Records for this exercise:
* * * * *
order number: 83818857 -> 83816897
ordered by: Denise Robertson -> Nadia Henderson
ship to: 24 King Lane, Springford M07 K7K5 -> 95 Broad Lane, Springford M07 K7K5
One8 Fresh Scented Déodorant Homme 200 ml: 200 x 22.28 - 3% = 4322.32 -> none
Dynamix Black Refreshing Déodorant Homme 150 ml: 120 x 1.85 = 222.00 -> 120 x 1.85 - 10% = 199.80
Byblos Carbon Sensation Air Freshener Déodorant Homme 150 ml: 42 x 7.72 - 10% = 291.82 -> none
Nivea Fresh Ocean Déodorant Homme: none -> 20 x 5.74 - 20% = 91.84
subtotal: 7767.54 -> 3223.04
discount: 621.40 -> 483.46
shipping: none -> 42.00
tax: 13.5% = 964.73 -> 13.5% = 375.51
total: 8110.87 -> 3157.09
* * * * *
Task prompt: When you reach the line containing "discount: 621.40 -> 483.46" in the data above, retype it and each line after it through the final one, exactly as written.

Result:
discount: 621.40 -> 483.46
shipping: none -> 42.00
tax: 13.5% = 964.73 -> 13.5% = 375.51
total: 8110.87 -> 3157.09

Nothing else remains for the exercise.